AnnotationHub with 1 record
# snapshotDate(): 2024-04-30
# names(): AH53715
# $dataprovider: Ensembl
# $species: Homo sapiens
# $rdataclass: EnsDb
# $rdatadateadded: 2017-04-05
# $title: Ensembl 88 EnsDb for Homo Sapiens
# $description: Gene and protein annotations for Homo Sapiens based on Ensembl version 88.
# $taxonomyid: 9606
# $genome: GRCh38
# $sourcetype: ensembl
# $sourceurl: http://www.ensembl.org
# $sourcesize: NA
# $tags: c("EnsDb", "Ensembl", "Gene", "Transcript", "Protein", "Annotation", "88", "AHEnsDbs") 
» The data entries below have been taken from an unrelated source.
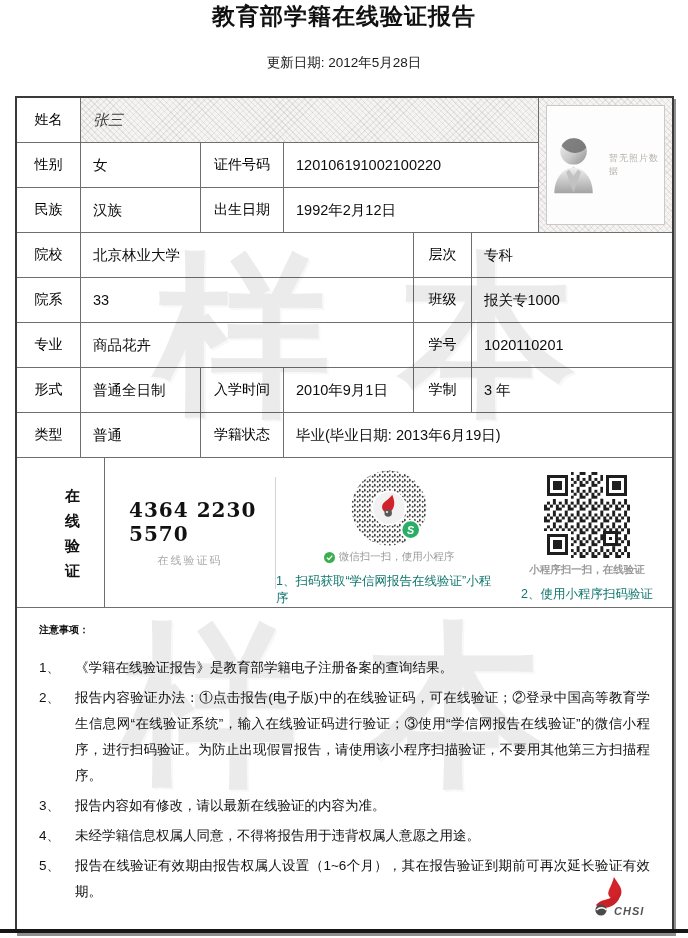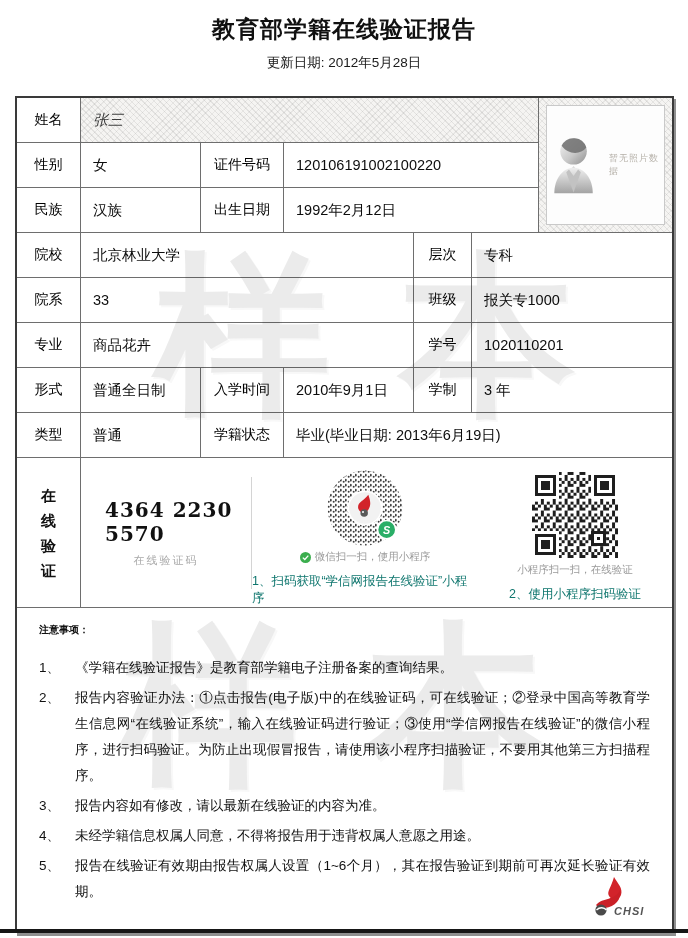--- a/index.html
+++ b/index.html
@@ -7,7 +7,7 @@
     font-family:"Liberation Sans", sans-serif; color:#111; }
   .page { position:relative; width:688px; height:938px; background:#fff; }
 
-  .title { position:absolute; top:14px; left:0; width:100%; text-align:center;
+  .title { position:absolute; top:1px; left:0; width:100%; text-align:center;
     font-size:23px; font-weight:700; letter-spacing:1px; }
   .update-date { position:absolute; top:54px; left:0; width:100%; text-align:center;
     font-size:13.5px; color:#1a1a1a; }

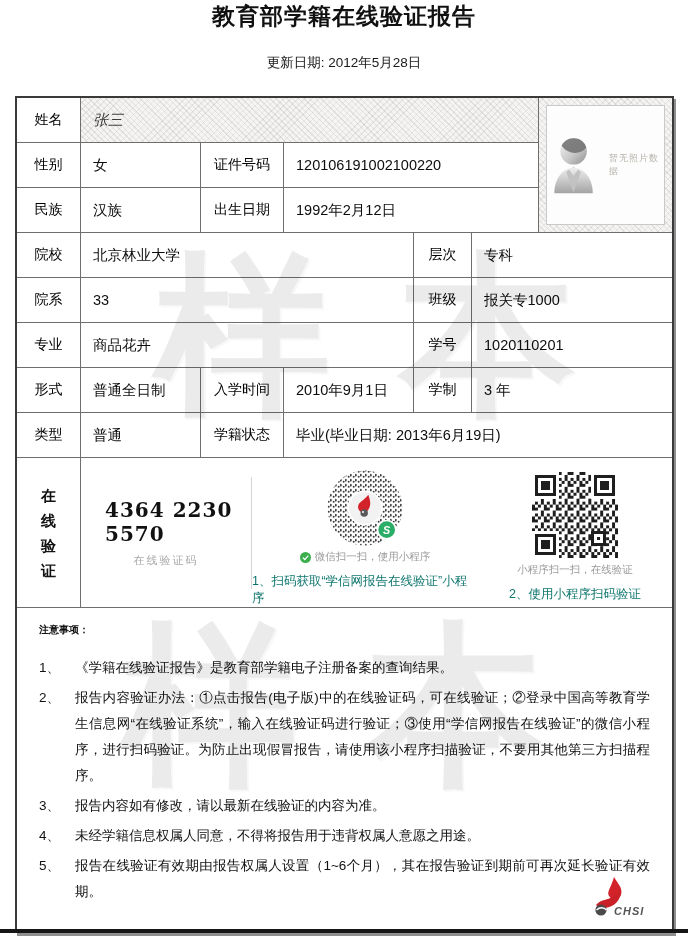--- a/index.html
+++ b/index.html
@@ -35,7 +35,7 @@
   .photo-caption { font-size:9px; color:#b5b0a8; letter-spacing:1px; }
 
   
-  .verify { display:flex; height:150px; border-bottom:1px solid #6e6e6e; position:relative; }
+  .verify { display:flex; height:150px; border-bottom:1px solid #6e6e6e; position:relative;padding-left:24px; }
   .v-label { width:64px; border-right:1px solid #6e6e6e; display:flex; align-items:center; justify-content:center; }
   .v-label-text { width:17px; font-size:15px; font-weight:700; line-height:25px;
     text-align:center; word-break:break-all; }

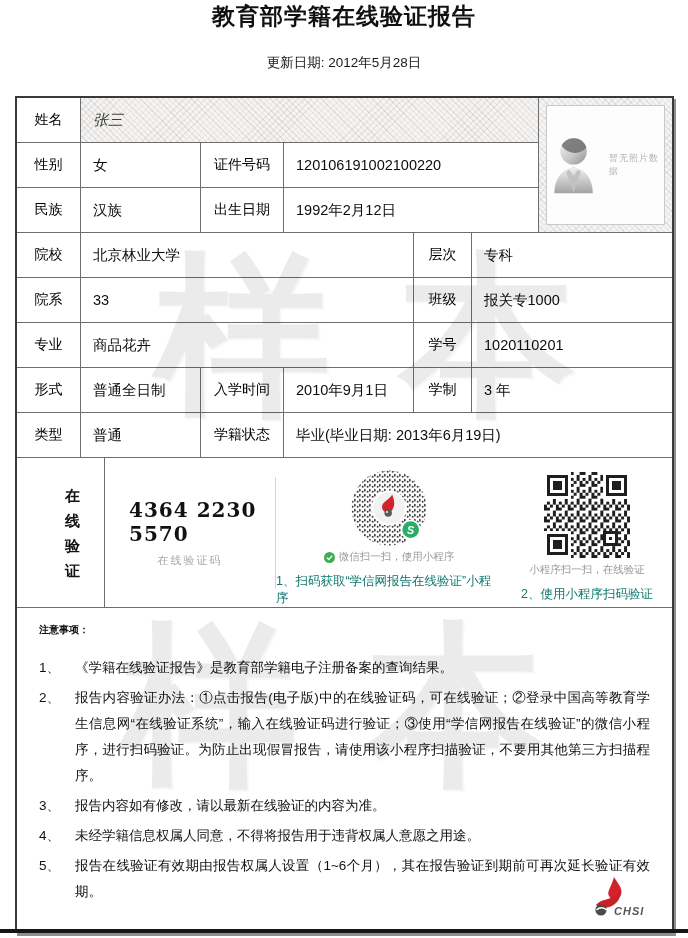--- a/index.html
+++ b/index.html
@@ -49,7 +49,7 @@
   .cap-row { display:flex; align-items:center; gap:4px; margin-top:2px; }
   .cap-gray { font-size:10.5px; color:#9a9a9a; }
   .step { font-size:12.5px; color:#0f766e; margin-top:9px; }
-  .v-qr .cap-row { margin-top:5px; }
+  .v-qr .cap-row { margin-top:5px;font-weight:bold; }
 
   
   .notes { padding:15px 22px 0 22px; position:relative; height:320px; }

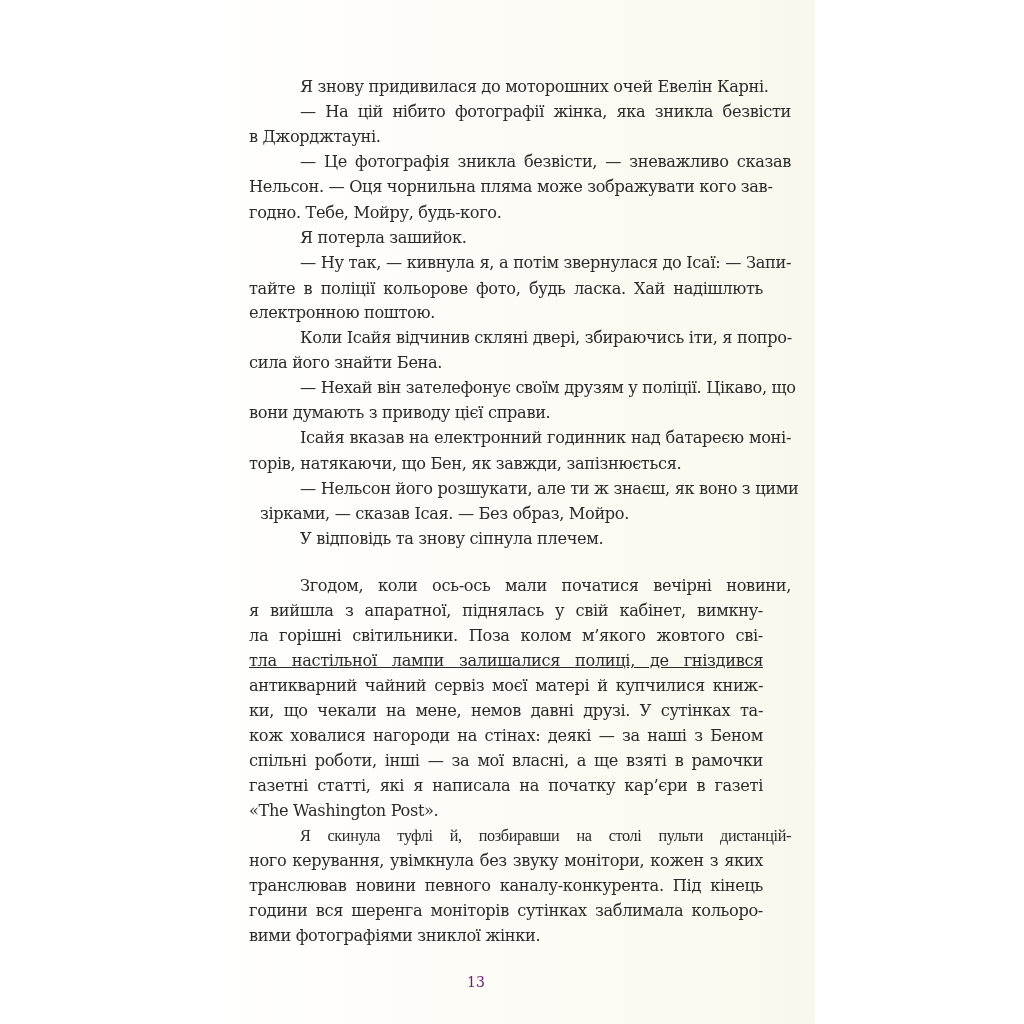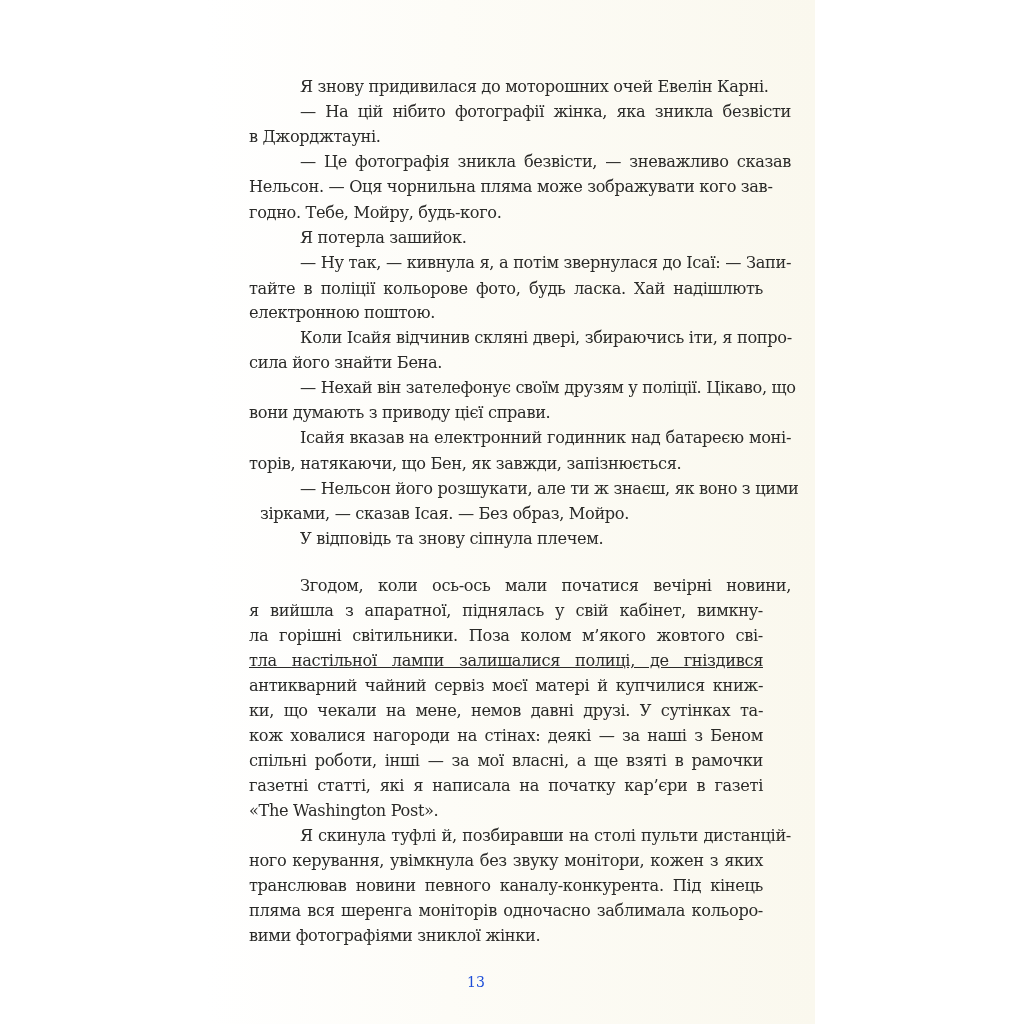--- a/index.html
+++ b/index.html
@@ -105,7 +105,7 @@
   <div class="line" style="top:175px;">спільні роботи, інші — за мої власні, а ще взяті в рамочки</div>
   <div class="line" style="top:200px;">газетні статті, які я написала на початку кар’єри в газеті</div>
   <div class="line last" style="top:225px;">«The Washington Post».</div>
-  <div class="line indent" style="top:250px;">Я скинула туфлі й, позбиравши на столі пульти дистанцій-</div>
+  <div class="line indent" style="top:250px;font-family:Liberation Serif, serif;">Я скинула туфлі й, позбиравши на столі пульти дистанцій-</div>
   <div class="line" style="top:275px;">ного керування, увімкнула без звуку монітори, кожен з яких</div>
   <div class="line" style="top:300px;">транслював новини певного каналу-конкурента. Під кінець</div>
   <div class="line" style="top:325px;">пляма вся шеренга моніторів одночасно заблимала кольоро-</div>

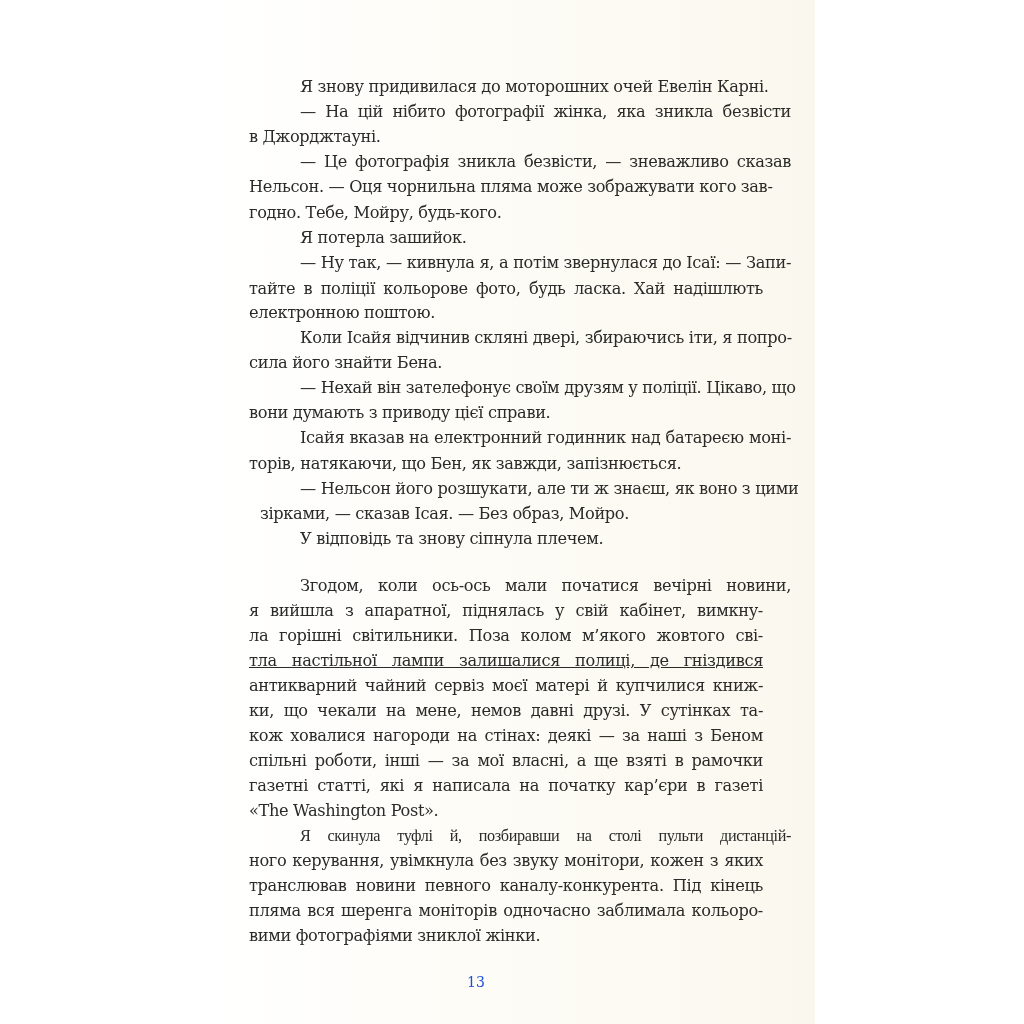--- a/index.html
+++ b/index.html
@@ -108,7 +108,7 @@
   <div class="line indent" style="top:250px;font-family:Liberation Serif, serif;">Я скинула туфлі й, позбиравши на столі пульти дистанцій-</div>
   <div class="line" style="top:275px;">ного керування, увімкнула без звуку монітори, кожен з яких</div>
   <div class="line" style="top:300px;">транслював новини певного каналу-конкурента. Під кінець</div>
-  <div class="line" style="top:325px;">пляма вся шеренга моніторів одночасно заблимала кольоро-</div>
+  <div class="line" style="top:325px;">години вся шеренга моніторів сутінках заблимала кольоро-</div>
   <div class="line last" style="top:350px;">вими фотографіями зниклої жінки.</div>
 </div>
 

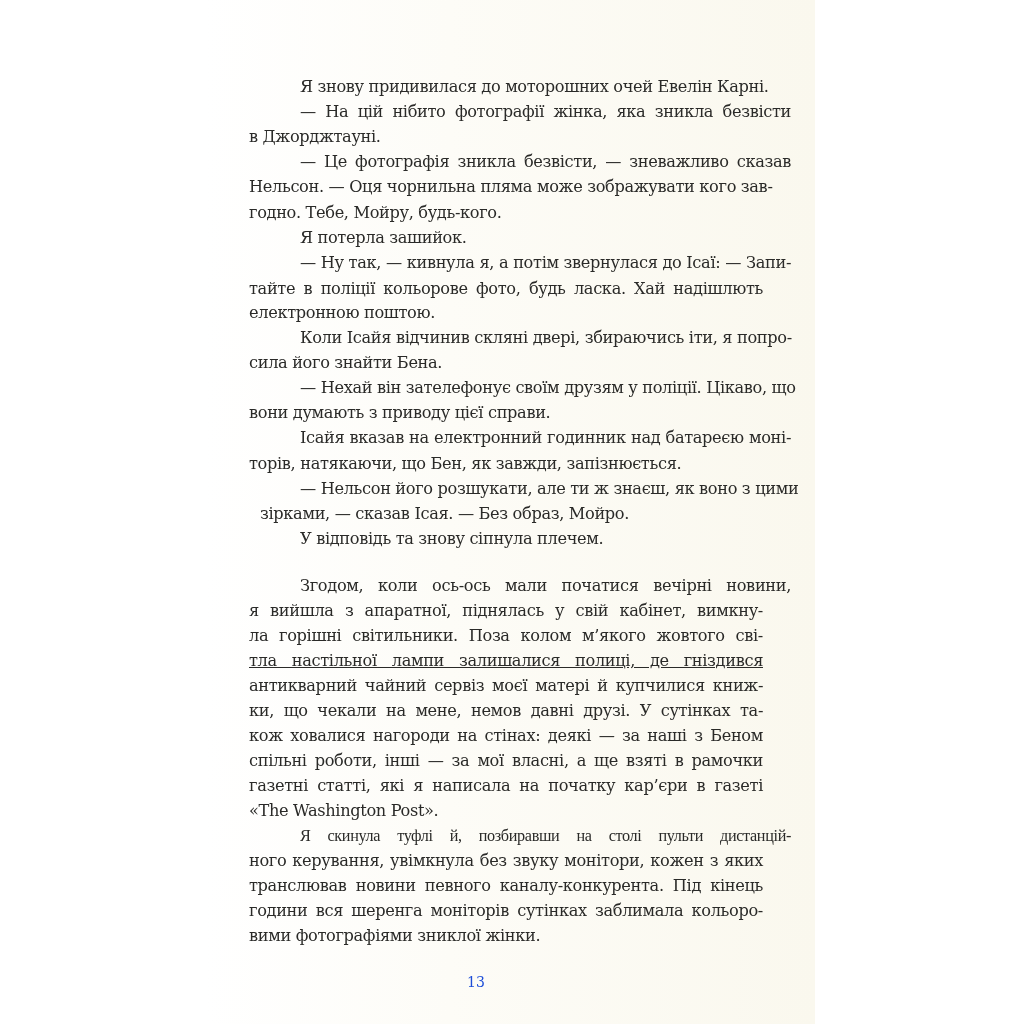--- a/index.html
+++ b/index.html
@@ -61,7 +61,7 @@
       text-align: center;
       font-family: "DejaVu Serif", serif;
       font-size: 14px;
-      color: #1d4ed8;
+      color: #701a75;
       padding-left: 8px;
       box-sizing: border-box;
     }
# retrieve record with 'object[["AH53715"]]' 

## This finds only one record, and gives instruction is on how to retrieve it
## Downloading might take quite a while
ens_88 <- ah[["AH53715"]]
ens_88
# EnsDb for Ensembl:
# |Backend: SQLite
# |Db type: EnsDb
# |Type of Gene ID: Ensembl Gene ID
# |Supporting package: ensembldb
# |Db created by: ensembldb package from Bioconductor
# |script_version: 0.3.1
# |Creation time: Thu Jun 15 08:50:24 2017
# |ensembl_version: 88
# |ensembl_host: localhost
# |Organism: homo_sapiens
# |taxonomy_id: 9606
# |genome_build: GRCh38
# |DBSCHEMAVERSION: 2.1
# | No. of genes: 64592.
# | No. of transcripts: 219063.
# |Protein data available.

You'll need to look at the manual for ensembldb to figure out how to work with that object and extract the data you want, but it should match the Ensembl release you want to work with.